The older setting, Infinite Worlds, is a more complex affair to begin with. It is not, strictly speaking, a time travel setting, but it is built in such a way that it shares much of the appeal of time travel, minus the Paradoxes. The Theme Park Effect is offered by worlds called Echoes: worlds which are like our own at a given point in the past. Since these are not our past, changing them has no effect on our future (even though it is discouraged anyway, for setting specific reasons). The “What If” Effect is served by another type of worlds, Parallels: these are worlds which resemble how our world would have been, had certain things been different at a given point in the past (divergence point). Interestingly, it does not seem to be the case that Parallels result from changes occurred to Echoes: all in all, this ontology feels a bit contrived, because it was pretty clearly invented by the authors in order to mimic the best time travel fiction pretty closely, while at the same time preventing Paradoxes. Interestingly, the latest iteration of the Infinite Worlds campaign (the 4e volume) retains a (now) pretty unjustified chapter on real time travel, which goes at length about why it is a bad a idea for a GM.

How shall I conclude? First, that even Paradox-free time travel (or analogous notions) makes for an attractive premise for an RPG adventure or campaign. Second, that I would be curious to read an RPG that takes time travel more literally and makes Paradoxes the core of the setting: does anything like that exist? Let me know.

The Risks of Acceleration

I have bought Fate Accelerated (FAE).

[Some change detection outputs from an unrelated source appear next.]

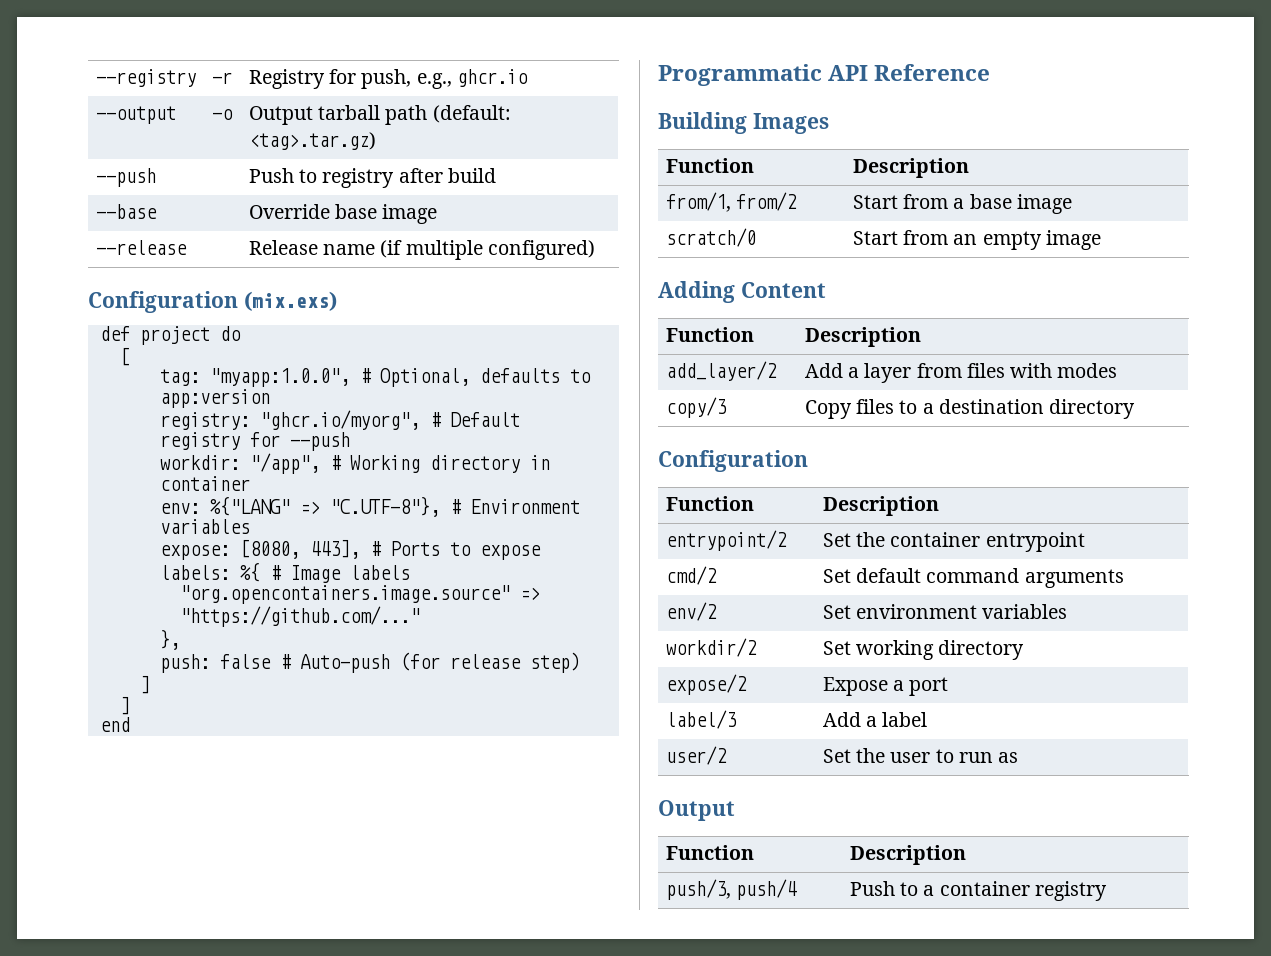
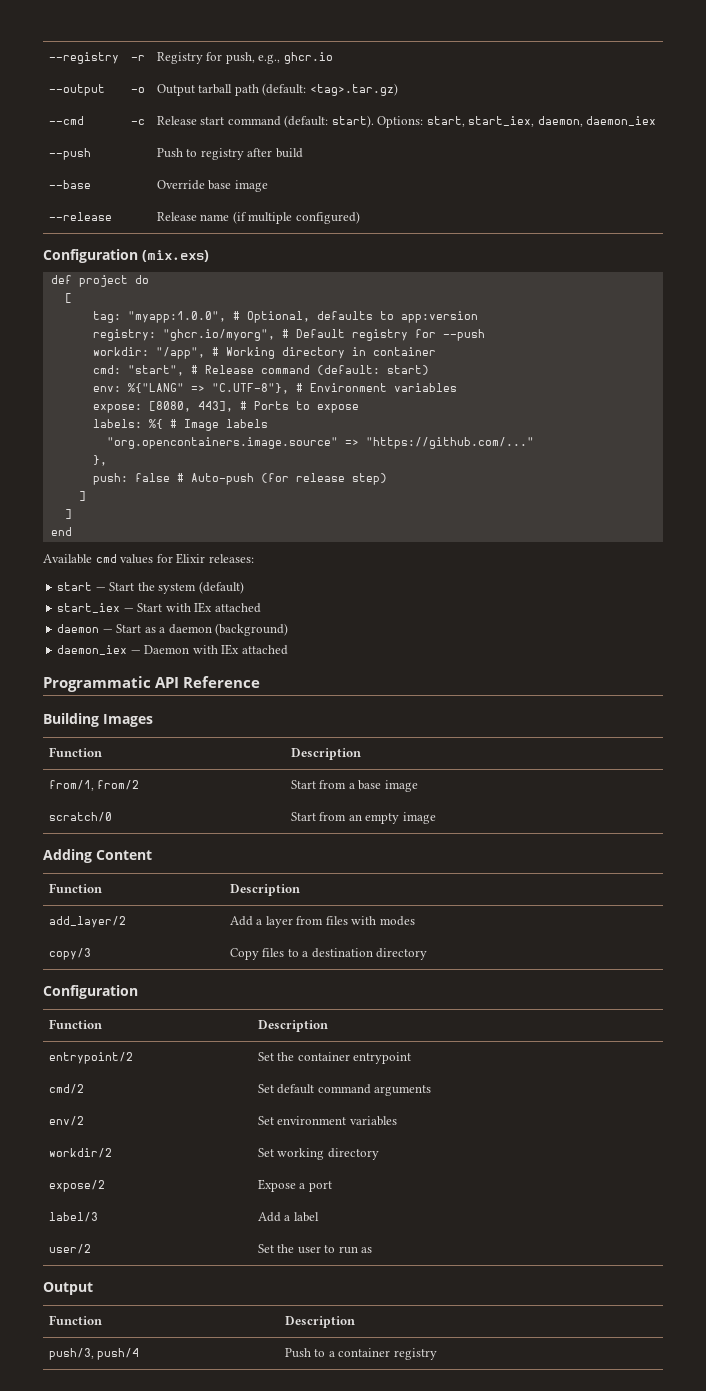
+ --cmd | -c | Release start command (default: start). Options: start, start_iex, daemon, daemon_iex
+ cmd: "start", # Release command (default: start)
+ Available cmd values for Elixir releases:
+ start — Start the system (default)
+ start_iex — Start with IEx attached
+ daemon — Start as a daemon (background)
+ daemon_iex — Daemon with IEx attached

I think the idea is laudable and the booklet is very nice. I dislike the art, but that is just me. As I wrote before, many people might actually like FAE better than Core, on the account of its being more streamlined and “pure”. Still, I think that there is at least one objective problem that is bound to complicate things in play. Now, mind you: I am not roleplaying these days, let alone playing FAE, so obviously I have not experienced such problems personally. So, if you are one of those self-righteous forum animals who like to say “actual play examples, or I won’t listen”, stop reading now.

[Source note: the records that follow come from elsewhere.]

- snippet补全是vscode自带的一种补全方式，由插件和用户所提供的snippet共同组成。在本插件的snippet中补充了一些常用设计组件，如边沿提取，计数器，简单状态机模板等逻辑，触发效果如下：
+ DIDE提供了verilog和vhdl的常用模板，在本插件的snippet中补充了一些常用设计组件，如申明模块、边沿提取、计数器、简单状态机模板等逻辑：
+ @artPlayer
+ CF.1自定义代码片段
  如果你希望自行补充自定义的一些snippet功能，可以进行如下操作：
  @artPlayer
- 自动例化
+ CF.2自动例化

The problem lies in Approaches, which substitutes Skills in FAE. FAE Approaches do not represent what characters can do and how well they are at doing it (unlike Core‘s Skills), bur rather how good they are at doing anything in a certain style: Forceful, Sneaky, Flashy, etc. This abstracts away entirely from the competences of a character: a guy who is especially good at doing thing Forcefully is going to be able to put in practice this approach in all sorts of tasks, regardless of his training.

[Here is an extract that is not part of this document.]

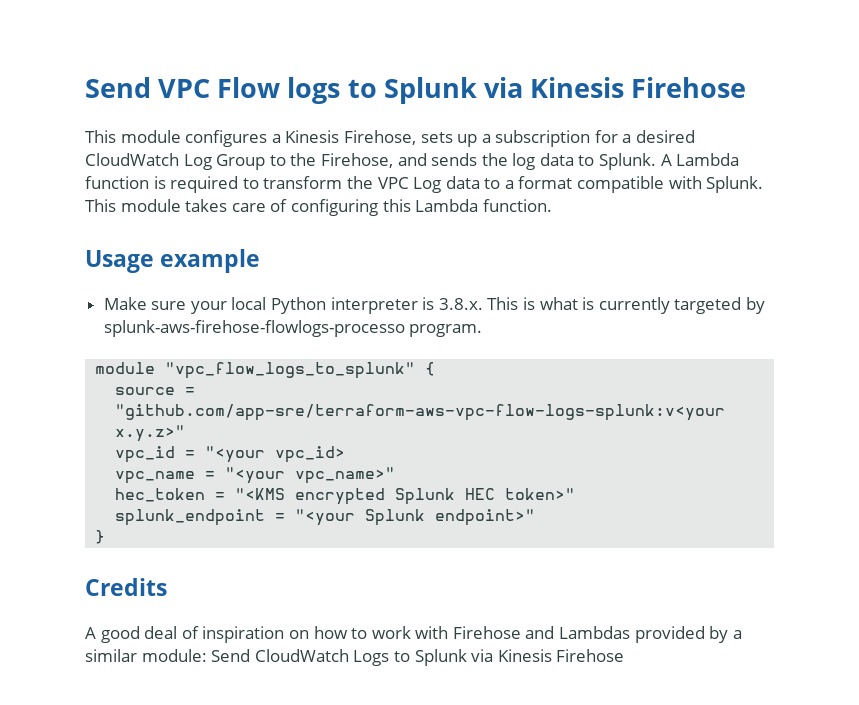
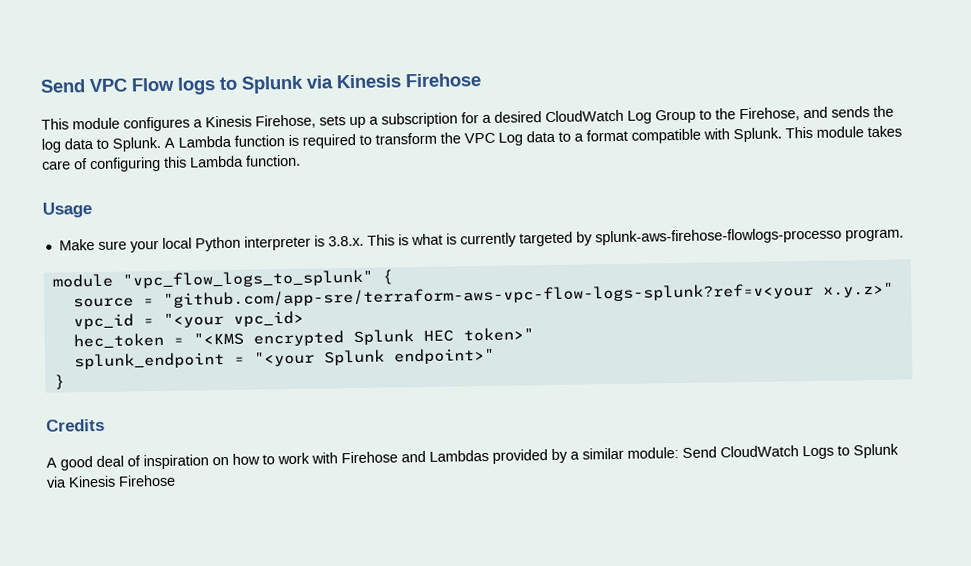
- Usage example
+ Usage
- source = "github.com/app-sre/terraform-aws-vpc-flow-logs-splunk:v<your x.y.z>"
+ source = "github.com/app-sre/terraform-aws-vpc-flow-logs-splunk?ref=v<your x.y.z>"
- vpc_name = "<your vpc_name>"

If you are a hardcore enemy of simulationism (whatever this is supposed to mean), I guess that the idea must be very appealing to you: “Screw GURPS! Who cares whether my mad scientist is a virologist or a geophysicist? She’s Clever!”. The problem is that since most actions can be described as performed in many different styles, players are able to frame any even marginally important action as performed with their strongest approach. There are going to be clear cases (you cannot “forcefully” befriend somebody, because that is intimidation and is a different action), but mostly, they will try and manage to do so. What you get, then, is first of all a game which is mechanically very monotonous: whenever it matters, you roll with your best value. Most importantly, it is also going to be a narratively cliched play in which the “brick” character always hits hard, the “sneaky” guy always sneaks around and so on. I hear you: worse things happen. Yeah, but still.

EDIT (10 June 2015): I have now in my hands a physical copy of FAE. The quality of the paper and the cover is very pleasant, like in everything by Evil Hat I have seen so far. But the choice of paperback binding (instead of staple binding) for meager 60 pages is ill advised: the booklet is guaranteed to fall apart after a few hours of game use. A pity.